8.1 Subjects, Objects, and Permissions
Key Takeaways
- Logical access controls decide which subjects can perform which actions on which objects.
- A subject can be a person, process, service account, application, or automated system acting on behalf of a user.
- An object is a protected resource such as a file, database record, API, device, queue, or cloud storage bucket.
- Permissions should be expressed as specific actions, not vague labels like full access unless the scenario truly requires it.
- The CC exam currently uses a CAT format with 100-125 items in 2 hours and a 700/1000 passing grade; Domain 3 is weighted 22 percent under the current outline.
Subjects, Objects, and Permissions
Key Concepts
Logical access control is the part of security that answers a practical question: "Who or what is allowed to do this?" In that question, the "who or what" is the subject, "this" is the permission or action, and the protected thing is the object. On the ISC2 CC exam, this belongs to Domain 3, Access Controls Concepts, which is weighted 22 percent in the current outline effective Oct 1 2025. The new outline is effective Sep 1 2026. The current CC exam is computer adaptive testing, or CAT, with 100-125 items, a 2 hour time limit, and a 700 out of 1000 passing grade.
In everyday operations, a subject is not always a human employee. A subject can be a help desk analyst signing in to a ticketing system, a database backup job, a payroll application, a service account used by an integration, or an AI bot that submits requests through an API. The key point is that the subject is the active entity making a request.
An object is the passive resource being protected. Objects include files, folders, database rows, customer records, source code repositories, cloud buckets, network shares, printers, containers, APIs, and management consoles. Some objects are sensitive because of confidentiality, such as employee Social Security numbers. Others are sensitive because of integrity, such as firewall rules or payroll rates. Others affect availability, such as a production server restart command.
Permissions describe the action the subject may take on the object. Common permissions include read, write, create, delete, execute, modify, approve, print, export, administer, and share.
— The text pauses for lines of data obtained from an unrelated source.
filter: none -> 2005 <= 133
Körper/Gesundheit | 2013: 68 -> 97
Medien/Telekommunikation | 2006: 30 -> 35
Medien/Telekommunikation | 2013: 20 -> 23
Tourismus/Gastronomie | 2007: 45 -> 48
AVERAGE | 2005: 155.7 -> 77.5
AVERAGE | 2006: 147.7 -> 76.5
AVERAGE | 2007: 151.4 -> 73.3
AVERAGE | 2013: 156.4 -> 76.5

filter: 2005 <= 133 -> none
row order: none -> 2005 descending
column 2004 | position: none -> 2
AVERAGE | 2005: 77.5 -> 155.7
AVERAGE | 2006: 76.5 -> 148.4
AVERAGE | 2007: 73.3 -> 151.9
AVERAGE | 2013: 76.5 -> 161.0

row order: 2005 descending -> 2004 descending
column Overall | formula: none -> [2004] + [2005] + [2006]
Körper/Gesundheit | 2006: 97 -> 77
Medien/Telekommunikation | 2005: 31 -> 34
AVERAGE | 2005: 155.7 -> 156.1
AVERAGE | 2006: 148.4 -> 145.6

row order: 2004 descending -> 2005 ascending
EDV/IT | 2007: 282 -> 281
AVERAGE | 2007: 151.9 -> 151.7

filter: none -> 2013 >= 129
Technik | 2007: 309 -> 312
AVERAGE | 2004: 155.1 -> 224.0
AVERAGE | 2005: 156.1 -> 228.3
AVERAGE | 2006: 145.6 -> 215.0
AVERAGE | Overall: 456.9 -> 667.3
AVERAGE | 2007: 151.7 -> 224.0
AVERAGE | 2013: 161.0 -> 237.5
Good access control design avoids broad phrases unless they map to real controlled actions. "Can update contact information" is clearer than "has customer access." "Can approve refunds up to 500 dollars" is more useful than "has finance access."
Think through a scenario. A support analyst receives a call from a customer who cannot sign in. The analyst may need permission to view the customer's account status and trigger a password reset workflow. The analyst should not need permission to view full payment card data, change the customer's email address without verification, export all customers, or disable audit logs. The subject is the analyst, the object may be the customer account record, and the permitted actions are limited to the support workflow.
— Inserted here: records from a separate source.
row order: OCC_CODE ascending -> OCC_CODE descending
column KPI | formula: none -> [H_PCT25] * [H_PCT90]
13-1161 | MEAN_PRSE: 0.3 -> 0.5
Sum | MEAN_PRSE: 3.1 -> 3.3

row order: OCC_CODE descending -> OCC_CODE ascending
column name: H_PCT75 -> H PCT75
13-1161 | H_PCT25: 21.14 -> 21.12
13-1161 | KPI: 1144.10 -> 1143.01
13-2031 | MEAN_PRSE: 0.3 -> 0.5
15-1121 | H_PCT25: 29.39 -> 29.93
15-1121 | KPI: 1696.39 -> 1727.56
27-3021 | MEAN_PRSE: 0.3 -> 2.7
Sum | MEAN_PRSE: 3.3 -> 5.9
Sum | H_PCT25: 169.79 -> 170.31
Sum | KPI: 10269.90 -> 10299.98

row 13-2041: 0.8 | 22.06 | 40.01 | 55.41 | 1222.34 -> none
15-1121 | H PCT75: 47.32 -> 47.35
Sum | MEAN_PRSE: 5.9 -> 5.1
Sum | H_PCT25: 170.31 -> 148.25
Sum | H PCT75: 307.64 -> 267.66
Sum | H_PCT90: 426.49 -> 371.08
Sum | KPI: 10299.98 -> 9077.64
Access control is not just a one-time login decision. Authentication proves or verifies the subject's identity, but authorization decides what the authenticated subject may do. Accountability depends on logging the subject, action, object, time, source, and result. If many people share one account, the organization may know that "admin" changed a rule but not which person actually did it. That weakens accountability even if the access decision technically worked.
Exam Application
A useful beginner method is to write access decisions as simple triples:
| Subject | Object | Permission |
|---|---|---|
| Payroll clerk | Timecard record | Read and correct draft entries |
| Payroll supervisor | Payroll batch | Approve batch |
| Help desk analyst | User account | Initiate password reset |
| Developer | Production database | No direct write access |
This format forces clarity. If you cannot identify the subject, object, and permission, you probably do not understand the access requirement yet. That is a warning sign in both exam questions and real work. When a scenario says "give the contractor access," slow down and ask: access to what object, for what action, for how long, from where, and under whose approval?
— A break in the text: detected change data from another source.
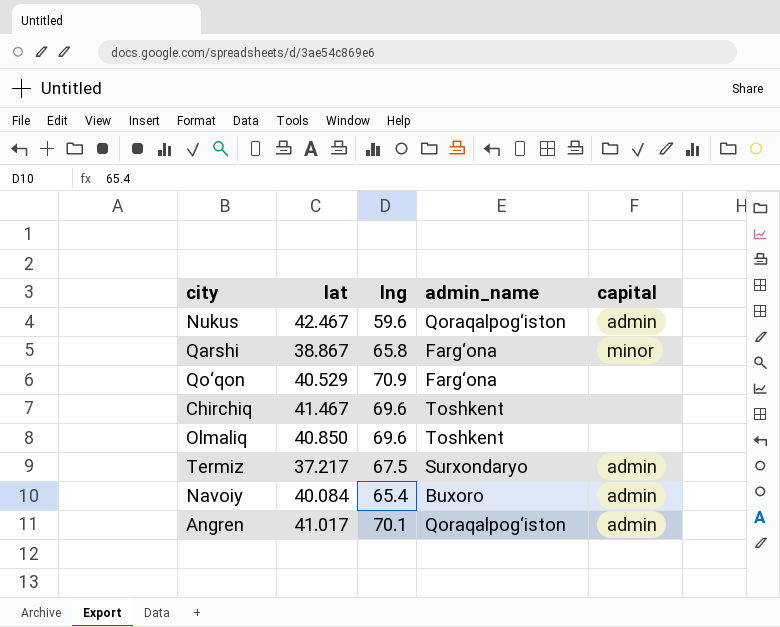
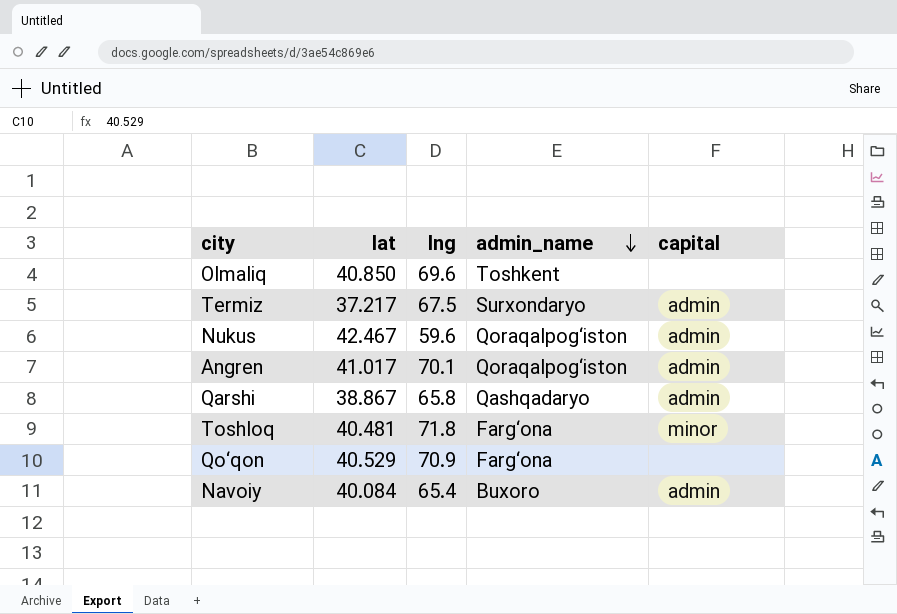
row order: none -> admin_name descending
row Chirchiq: 41.467 | 69.6 | Toshkent | none -> none
Qarshi | admin_name: Farg‘ona -> Qashqadaryo
Qarshi | capital: minor -> admin
row Toshloq: none -> 40.481 | 71.8 | Farg‘ona | minor

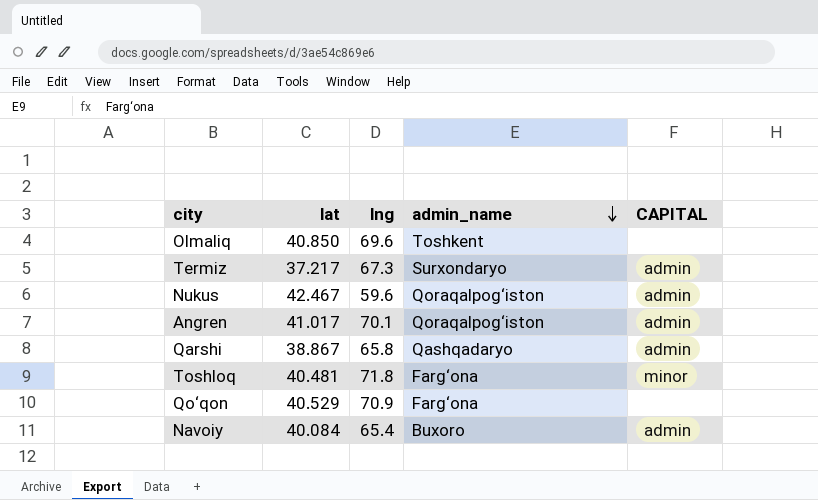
column name: capital -> CAPITAL
Termiz | lng: 67.5 -> 67.3

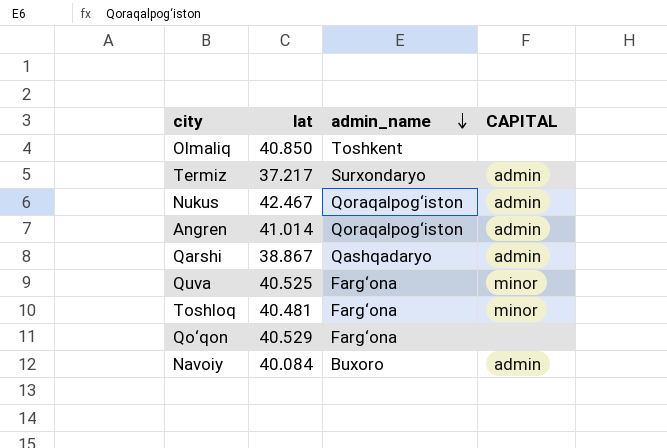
column lng | position: 3 -> none
Angren | lat: 41.017 -> 41.014
row Quva: none -> 40.525 | Farg‘ona | minor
Logical access controls support business work, but they also limit damage. If an account is compromised, the attacker's options are limited by the permissions assigned to that subject. If a user makes a mistake, narrow permissions reduce the chance that one mistake becomes a major incident. Strong access control is therefore not just a compliance task. It is a daily risk reduction practice that connects identity, policy, monitoring, and operational discipline.
A backup process reads production databases each night and writes encrypted copies to storage. In access control terms, what is the backup process?
A help desk analyst should be able to initiate password resets but should not view payroll data. Which access control idea is most directly shown?
Which statement best separates authentication from authorization?